Totally different direction... This time of year (and weddings and babies) make me wish my heart and life weren't scattered across the US. I have people I love in Georgia that I *need* to go to coffee or dinner with. I have folks in San Diego that I *need* to see on a regular basis. There is a family in NJ that I *need* to raise my kids alongside. There is a woman in Memphis that I *need* in my life. There are friends from high school that I still think so fondly of and "seeing" them on facebook really warms my heart. Sighhhhhh. Instead I'll just wish and dream. Wish for Christmases spent with every single one I love. Dream that I can attend every wedding and take every friend a meal after a birth. Pray that I'll find gold in my back yard in Wellington, AL so I can bring all of these people to me or so that I can fly to them.

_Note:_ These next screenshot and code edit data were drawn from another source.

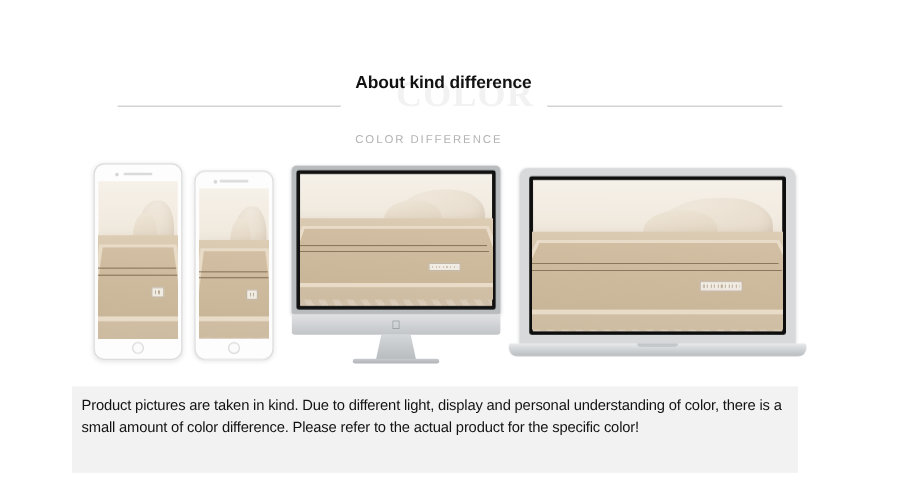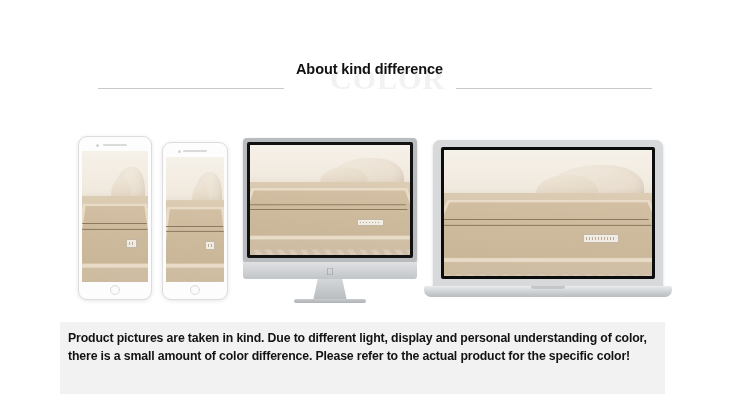--- a/index.html
+++ b/index.html
@@ -183,38 +183,39 @@
     background:#c3c7ca; border-radius:0 0 4px 4px;
   }
 
   
   .note-panel {
     position:absolute; left:60px; top:322px;
     width:605px; height:72px; background:#f2f2f2;
   }
   .note-text {
     position:absolute; left:68px; top:330px; width:600px;
-    font-size:12.3px; font-weight:bold; color:#131313;
+    font-size:12.3px; font-weight:normal; color:#131313;
     line-height:1.45; letter-spacing:-0.15px;
   }
 </style>
 </head>
 <body>
 
 <div class="page">
 
   <div class="header">
 
     <div class="watermark">COLOR</div>
 
     <div class="rule rule-left"></div>
     <div class="rule rule-right"></div>
 
     <div class="title">About kind difference</div>
 
+    <div class="subtitle">COLOR DIFFERENCE</div>
   </div>
 
   <div class="devices">
 
     <div class="phone" id="phone-a">
       <div class="cam"></div>
       <div class="speaker"></div>
       <div class="pscreen">
         <div class="rug">
           <div class="wallarea"></div>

Merry Christmas. Thankful for my husband and the dad that he is. Thankful for friends that are spread from sea to shining sea.
*Oh and I wanted to remember that while eating Chick fil a last week I realized I had a toddler. H sat in my lap and dipped his own fries and nuggets in sauce. How is my baby old enough to love CFA as much as me?
He is also putting words together.
Oh wow!
So soft.
All gone.
No milk. (said to his daddy)
1 comment:
So soft! :)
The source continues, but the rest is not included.